══ Recorded information ══

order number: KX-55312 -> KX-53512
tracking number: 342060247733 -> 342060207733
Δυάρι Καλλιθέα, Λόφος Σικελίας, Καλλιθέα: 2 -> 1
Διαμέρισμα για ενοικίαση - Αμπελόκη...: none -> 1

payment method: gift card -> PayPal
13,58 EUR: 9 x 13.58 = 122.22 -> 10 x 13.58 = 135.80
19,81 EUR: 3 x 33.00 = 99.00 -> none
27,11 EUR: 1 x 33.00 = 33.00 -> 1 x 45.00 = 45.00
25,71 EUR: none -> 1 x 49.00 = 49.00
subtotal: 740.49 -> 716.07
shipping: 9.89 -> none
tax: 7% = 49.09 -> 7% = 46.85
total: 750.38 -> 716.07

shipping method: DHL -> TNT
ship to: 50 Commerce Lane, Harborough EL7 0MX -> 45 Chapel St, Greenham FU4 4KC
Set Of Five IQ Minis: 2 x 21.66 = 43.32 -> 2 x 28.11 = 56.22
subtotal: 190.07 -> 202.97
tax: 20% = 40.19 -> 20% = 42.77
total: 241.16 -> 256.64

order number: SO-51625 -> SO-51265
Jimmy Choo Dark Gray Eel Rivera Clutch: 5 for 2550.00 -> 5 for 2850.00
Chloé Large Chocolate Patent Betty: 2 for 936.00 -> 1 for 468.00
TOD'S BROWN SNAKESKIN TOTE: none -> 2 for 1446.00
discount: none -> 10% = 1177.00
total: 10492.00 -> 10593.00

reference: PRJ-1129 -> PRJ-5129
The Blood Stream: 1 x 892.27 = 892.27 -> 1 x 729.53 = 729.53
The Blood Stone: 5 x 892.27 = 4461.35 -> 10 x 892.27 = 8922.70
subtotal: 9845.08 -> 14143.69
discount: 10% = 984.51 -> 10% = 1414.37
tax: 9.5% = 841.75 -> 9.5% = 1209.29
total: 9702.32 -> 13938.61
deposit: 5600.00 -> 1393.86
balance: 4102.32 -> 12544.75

═══

** Directions **
Print the data again exactly.

** Your solution **
order number: KX-55312 -> KX-53512
tracking number: 342060247733 -> 342060207733
Δυάρι Καλλιθέα, Λόφος Σικελίας, Καλλιθέα: 2 -> 1
Διαμέρισμα για ενοικίαση - Αμπελόκη...: none -> 1

payment method: gift card -> PayPal
13,58 EUR: 9 x 13.58 = 122.22 -> 10 x 13.58 = 135.80
19,81 EUR: 3 x 33.00 = 99.00 -> none
27,11 EUR: 1 x 33.00 = 33.00 -> 1 x 45.00 = 45.00
25,71 EUR: none -> 1 x 49.00 = 49.00
subtotal: 740.49 -> 716.07
shipping: 9.89 -> none
tax: 7% = 49.09 -> 7% = 46.85
total: 750.38 -> 716.07

shipping method: DHL -> TNT
ship to: 50 Commerce Lane, Harborough EL7 0MX -> 45 Chapel St, Greenham FU4 4KC
Set Of Five IQ Minis: 2 x 21.66 = 43.32 -> 2 x 28.11 = 56.22
subtotal: 190.07 -> 202.97
tax: 20% = 40.19 -> 20% = 42.77
total: 241.16 -> 256.64

order number: SO-51625 -> SO-51265
Jimmy Choo Dark Gray Eel Rivera Clutch: 5 for 2550.00 -> 5 for 2850.00
Chloé Large Chocolate Patent Betty: 2 for 936.00 -> 1 for 468.00
TOD'S BROWN SNAKESKIN TOTE: none -> 2 for 1446.00
discount: none -> 10% = 1177.00
total: 10492.00 -> 10593.00

reference: PRJ-1129 -> PRJ-5129
The Blood Stream: 1 x 892.27 = 892.27 -> 1 x 729.53 = 729.53
The Blood Stone: 5 x 892.27 = 4461.35 -> 10 x 892.27 = 8922.70
subtotal: 9845.08 -> 14143.69
discount: 10% = 984.51 -> 10% = 1414.37
tax: 9.5% = 841.75 -> 9.5% = 1209.29
total: 9702.32 -> 13938.61
deposit: 5600.00 -> 1393.86
balance: 4102.32 -> 12544.75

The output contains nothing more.